Start of Listed entries

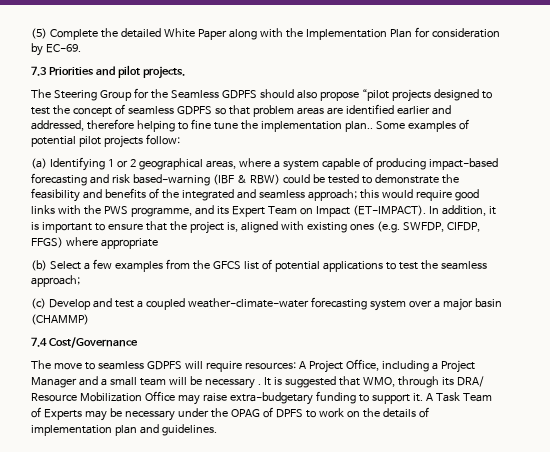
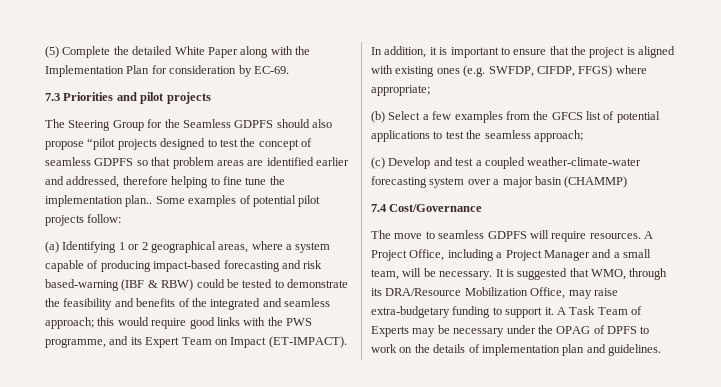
- 7.3 Priorities and pilot projects.
+ 7.3 Priorities and pilot projects
- In addition, it is important to ensure that the project is, aligned with existing ones (e.g. SWFDP, CIFDP, FFGS) where appropriate
+ In addition, it is important to ensure that the project is aligned with existing ones (e.g. SWFDP, CIFDP, FFGS) where appropriate;
- The move to seamless GDPFS will require resources: A Project Office, including a Project Manager and a small team will be necessary .
+ The move to seamless GDPFS will require resources. A Project Office, including a Project Manager and a small team, will be necessary.
- It is suggested that WMO, through its DRA/ Resource Mobilization Office may raise extra-budgetary funding to support it.
+ It is suggested that WMO, through its DRA/Resource Mobilization Office, may raise extra-budgetary funding to support it.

End of Listed entries

- _What you have to do_: Give back the records above exactly, limited to the lines between the one holding "- In addition, it" and the one holding "- The move to", inclusive.

- _Exercise answer_:
- In addition, it is important to ensure that the project is, aligned with existing ones (e.g. SWFDP, CIFDP, FFGS) where appropriate
+ In addition, it is important to ensure that the project is aligned with existing ones (e.g. SWFDP, CIFDP, FFGS) where appropriate;
- The move to seamless GDPFS will require resources: A Project Office, including a Project Manager and a small team will be necessary .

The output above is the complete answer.